Its software uses common working folders. There is has built-in ransomware, anti-virus and smart data leak protection and there is no need to change file access permissions.

DBM Cloud Systems, which automates data replication with metadata, has joined Pure Storage’s Technical Alliance Partner program. That means DBM’s Advanced Intelligent Replication Engine (AIRE) is available for Pure Storage customers to replicate and migrate petabyte-scale data directly to Pure Storage FlashBlade, from most object storage platforms, including AWS, Oracle, Microsoft and Google.

In-memory real-time analytics processing platform GigaSpaces has announced its v15.5 software release. The upgrade doubles performance overall and introduces ElasticGrid, a cloud-native orchestrator, which the company claims is 20 per cent faster than Kubernetes.

Igneous has updated its DataDiscover and DataFlow software services.

DataDiscover provides a global catalog of all a customer’s files across its on-premises and public cloud stores. A new LiveView feature provides real-time insight into files by type, group, access time, keyword and so forth. The LiveViews (reports) can be shared with other users, taking account of their permissions. Users can find files faster with the LiveView feature.

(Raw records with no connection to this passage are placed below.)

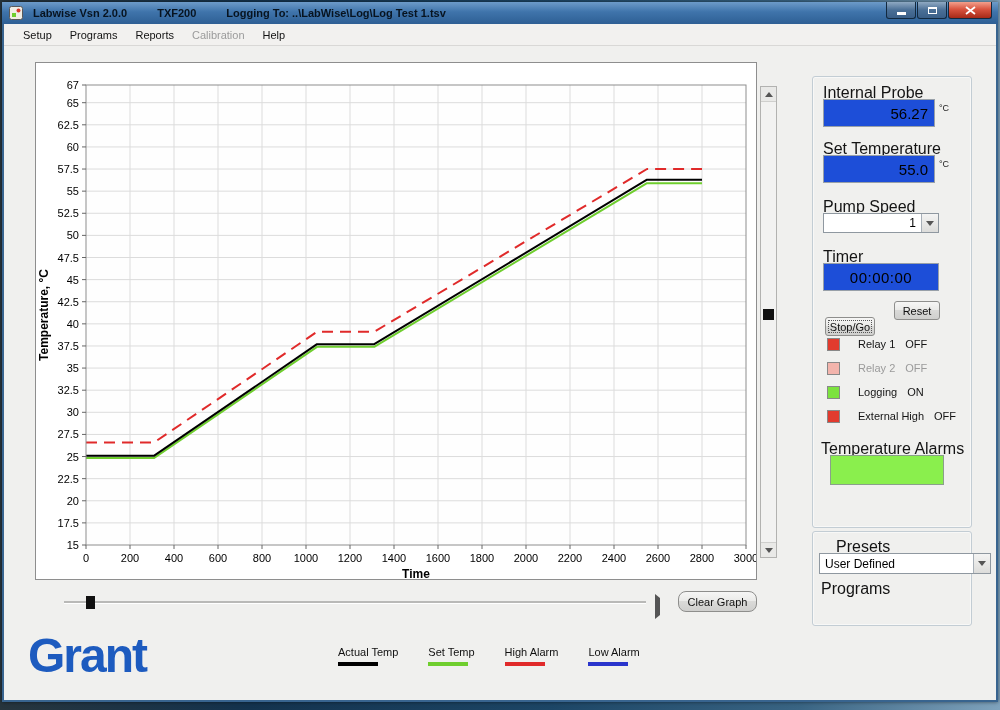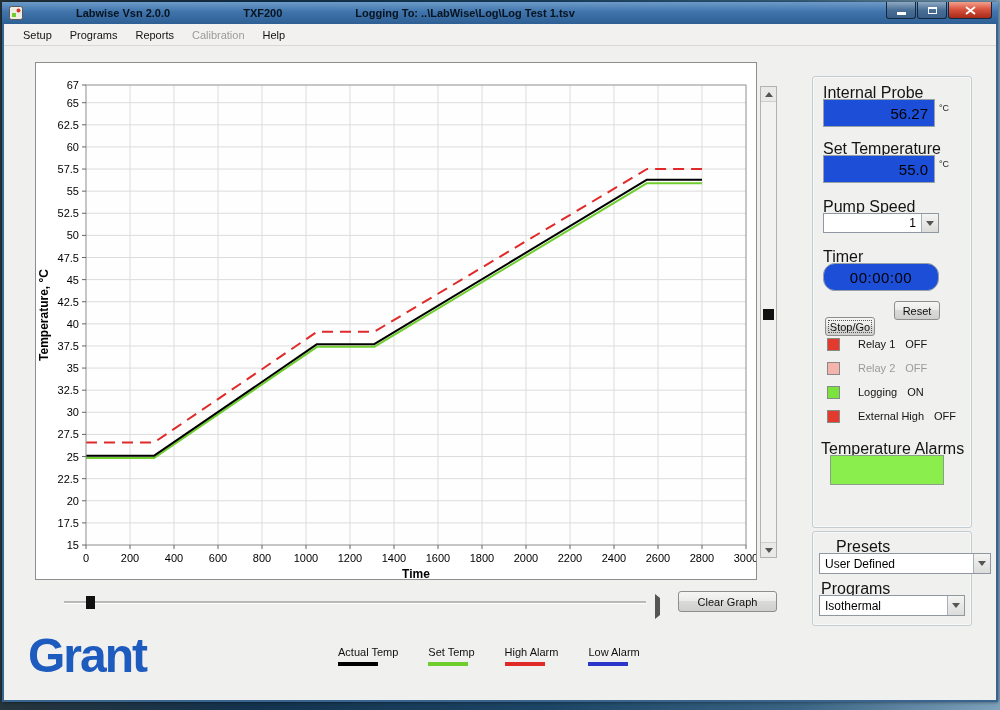--- a/index.html
+++ b/index.html
@@ -20,7 +20,7 @@
     display:flex;align-items:center;
   }
   .app-icon{margin-left:7px;margin-right:10px;display:flex;}
-  .tseg{font-size:11px;font-weight:bold;color:#07131f;margin-right:30px;white-space:nowrap;margin-left:43px;}
+  .tseg{font-size:11px;font-weight:bold;color:#07131f;margin-right:30px;white-space:nowrap;}
   .win-controls{position:absolute;right:6px;top:0;display:flex;}
   .wbtn{
     height:16px;display:flex;align-items:center;justify-content:center;

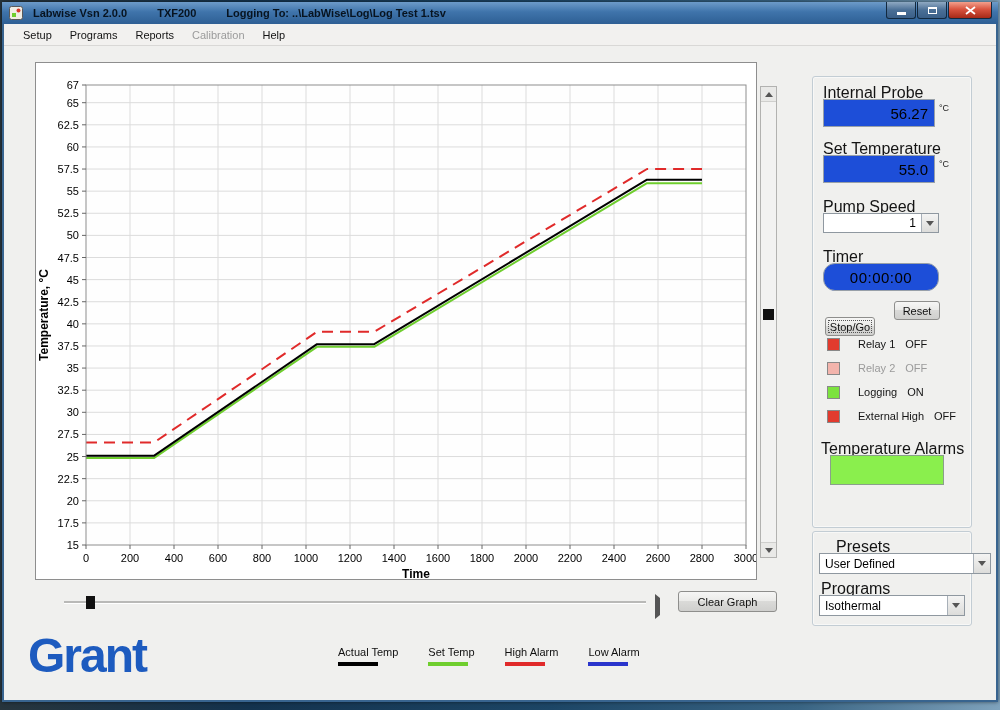--- a/index.html
+++ b/index.html
@@ -76,7 +76,7 @@
     display:flex;align-items:center;font-size:15px;color:#000;box-sizing:border-box;
   }
   .field.right{justify-content:flex-end;padding-right:6px;}
-  .field.center{justify-content:center;letter-spacing:0.5px;border-radius:12px;}
+  .field.center{justify-content:center;letter-spacing:0.5px;}
   .unit{position:absolute;font-size:9px;color:#222;}
   .combo{position:absolute;background:#fff;border:1px solid #8f98a0;display:flex;align-items:stretch;font-size:12px;color:#000;box-sizing:border-box;}
   .combo .cv{flex:1;display:flex;align-items:center;padding:0 5px;white-space:nowrap;overflow:hidden;}

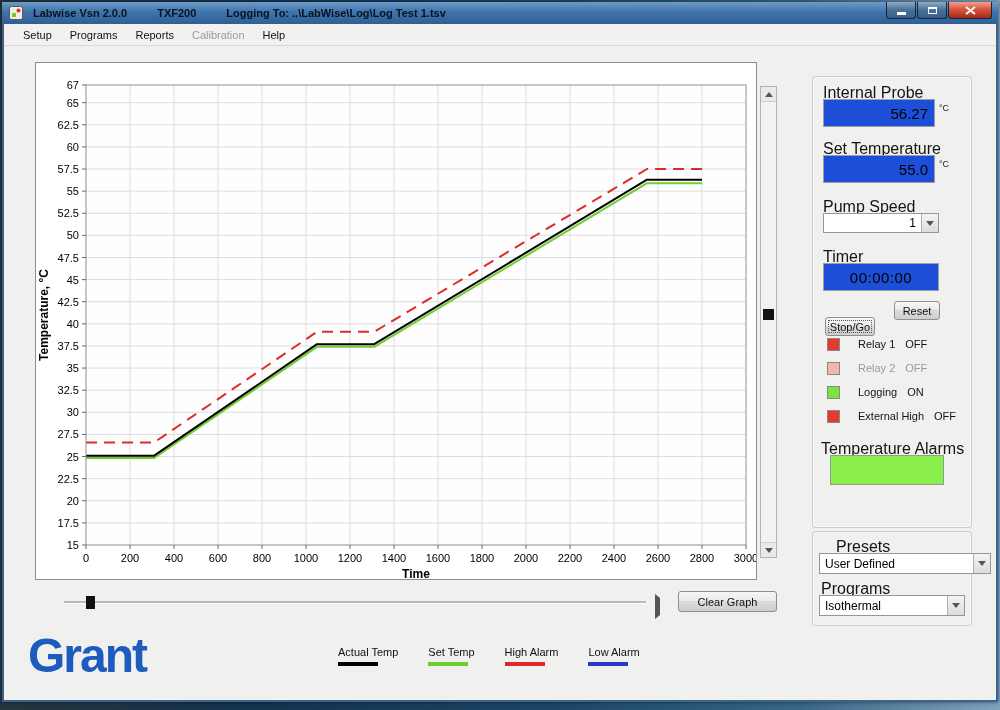--- a/index.html
+++ b/index.html
@@ -279,7 +279,7 @@
     <span class="hs-arrow"><span class="tri-right"></span></span>
   </div>
 
-  <div class="btn" style="left:676px;top:589px;width:99px;height:21px;">Clear Graph</div>
+  <div class="btn" style="left:676px;top:589px;width:79px;height:21px;border-radius:8px;">Clear Graph</div>
 
   <div class="groupbox" style="left:810px;top:74px;width:158px;height:450px;">
     <span class="lbl" style="left:10px;top:7px;">Internal Probe</span>

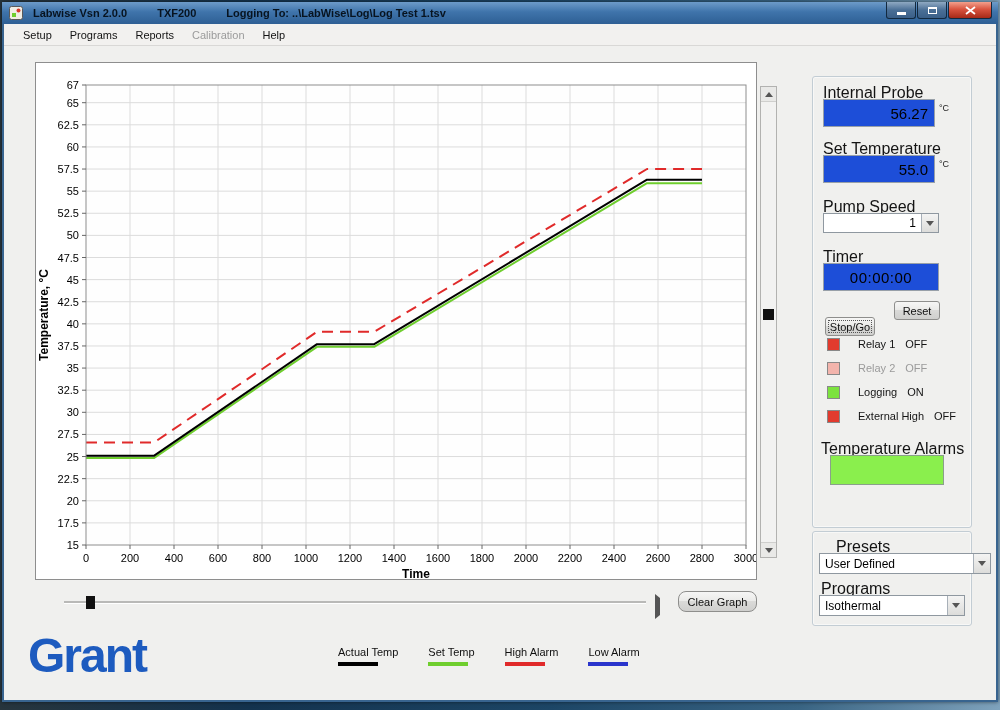--- a/index.html
+++ b/index.html
@@ -340,12 +340,6 @@
         </span>
     </div>
     <span class="lbl" style="left:8px;top:48px;">Programs</span>
-    <div class="combo" style="left:6px;top:63px;width:146px;height:21px;">
-      <span class="cv">Isothermal</span>
-      <span class="cbtn">
-          <span class="tri-down"></span>
-        </span>
-    </div>
   </div>
 
   <div class="grant-logo" style="color: rgb(29, 91, 191);">Grant</div>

DataFlow is a migration tool. It supports new NAS devices and cloud filesystems or objects without vendor lock-in. Data can be moved between the on-premises and public cloud environments, whether they it is stored in NFS, SMB or S3 object form. NFS and SMB files can be moved to an S3 object store.

Nutanix HCI software has been certified to run with Avid Media Composer video editing software and the Avid MediaCentral media collaboration platform. It says it is the first HCI-powered system to be certified for Avid products.

Verbatim is launching a range of M.2 2280 internal SSDs, delivering high speeds and low power consumption for desktop, ultrabook and notebook client upgrades.